Je l’interrompis pour lui demander si les soldats qu’il avait vus n’avaient pas de grands yeux et l’air d’être affamés.

Il secoua la tête, tandis que sa bouche se tordait en un léger rictus. « C’étaient des costauds, plus grands que vous ou moi ou n’importe qui sur ce bateau, qui faisaient une bonne tête de plus que Trason. Bref, en un instant, ils avaient disparu, comme la galéasse. C’est le seul bâtiment que j’aie vu jusqu’à ce que le brouillard se lève. Mais…

— Mais vous avez vu autre chose, ou peut-être entendu », dis-je.

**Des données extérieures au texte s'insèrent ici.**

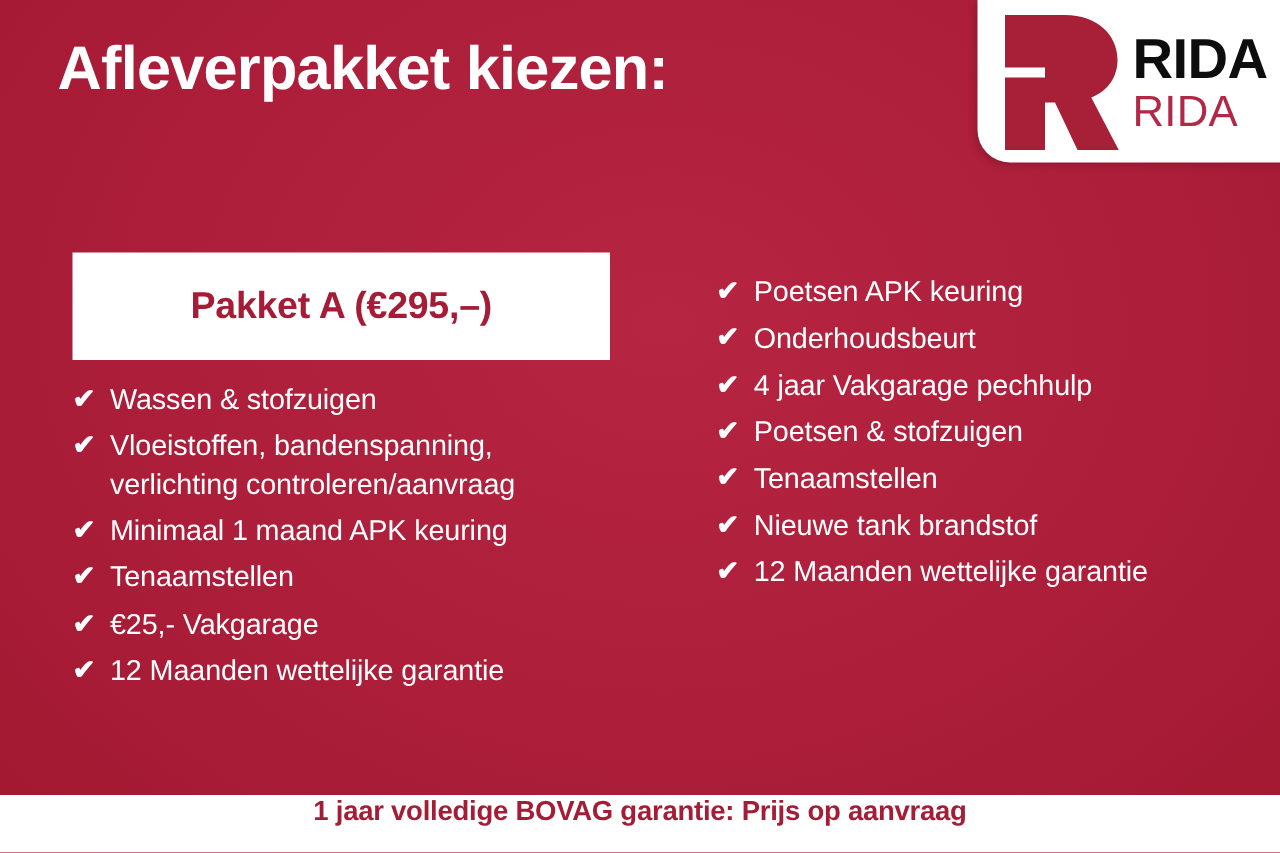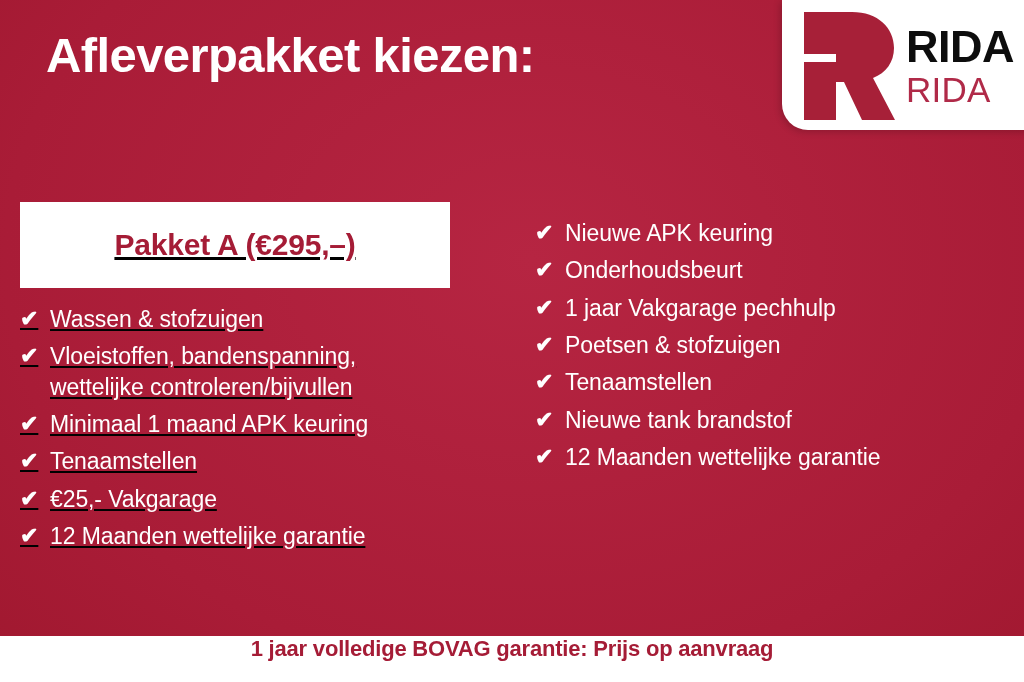"Pakket A (€295,–)" .package.col-a { margin-left: 20px -> 58px; text-decoration: underline -> none }
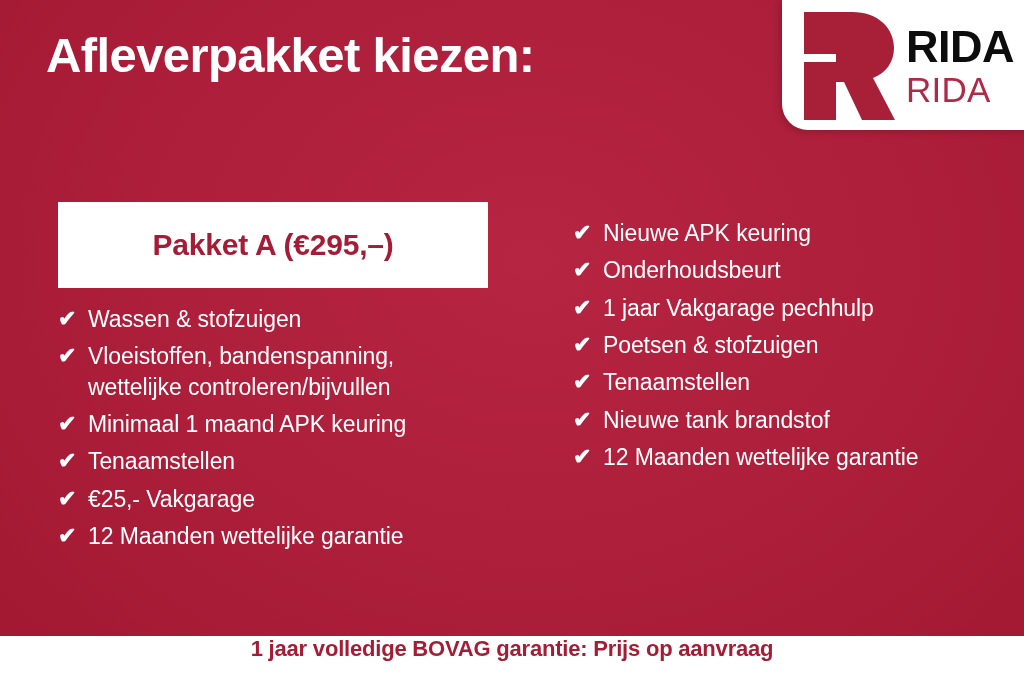"Nieuwe APK keuring" span.feature-text { text: Nieuwe -> Poetsen }
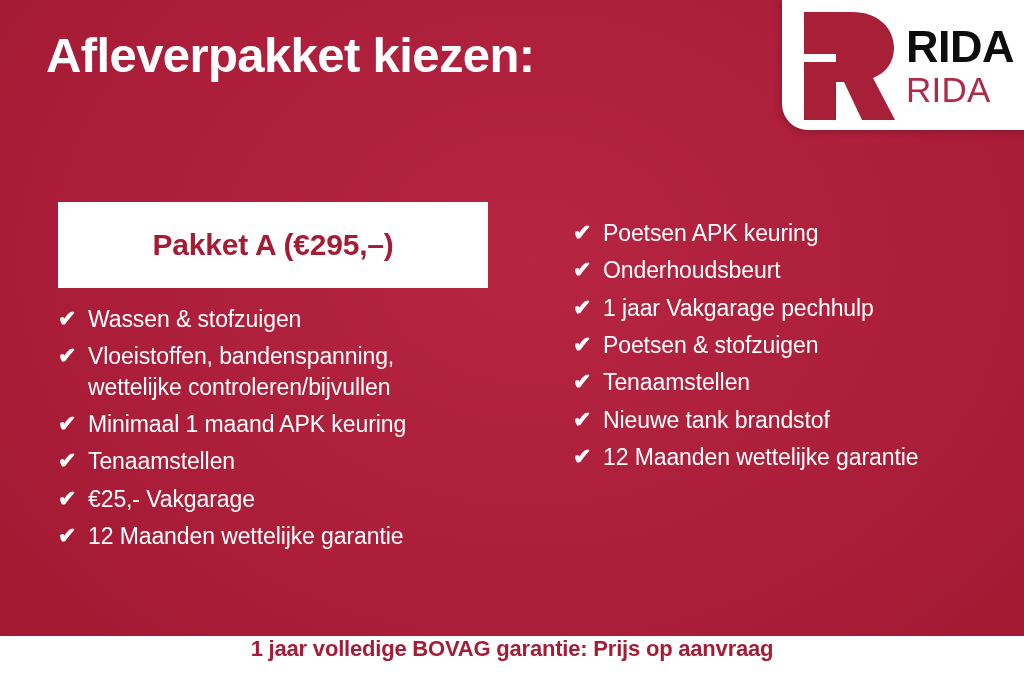"1 jaar Vakgarage pechhulp" span.feature-text { text: 1 -> 4 }
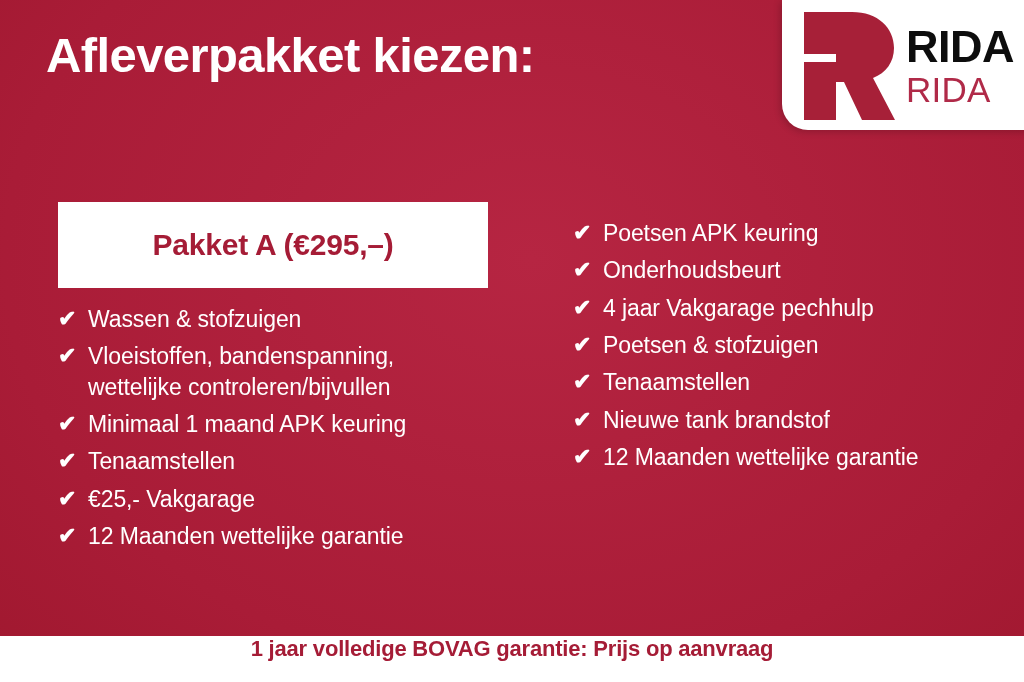"Vloeistoffen, bandenspanning, wettelijke" span.feature-text { text: wettelijke controleren/bijvullen -> verlichting controleren/aanvraag }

Il acquiesça. « J’ai pensé que vous et vos camarades, vous étiez peut-être dehors à cause d’eux. Oui, j’ai vu et j’ai entendu de drôles de choses, des choses dans le fleuve, comme je n’en avais jamais vu. Quand Maxellindis s’est réveillée et que je lui en ai touché deux mots, elle m’a dit que c’était les lamantins. Au clair de lune, ils sont pâles et ils ont l’air vaguement humain si on s’approche pas de trop. Mais j’en vois depuis qu’je suis tout môme, et je m’suis jamais trompé à c’t’heure. Y avait aussi des voix de femmes, des voix comment dire… énormes, et pourtant, ça criait pas. Et encore aut’chose. J’comprenais rien de rien à ce qu’elles disaient, mais j’faisais attention au ton. Vous savez comment qu’c’est, quand vous entendez des gens parler sur l’eau ? Y en a un qui dit ça et ça et ça. Puis y a la voix plus grave – j’peux pas dire qu’c’est un homme, j’pense que c’est pas possible –, y a la voix plus grave qui répond va et fais ci et fais ça et ça. J’ai entendu la voix des femmes trois fois et la voix plus grave deux fois. Vous n’allez jamais me croire, optimats, mais par moments, on aurait dit que les voix sortaient du fleuve. »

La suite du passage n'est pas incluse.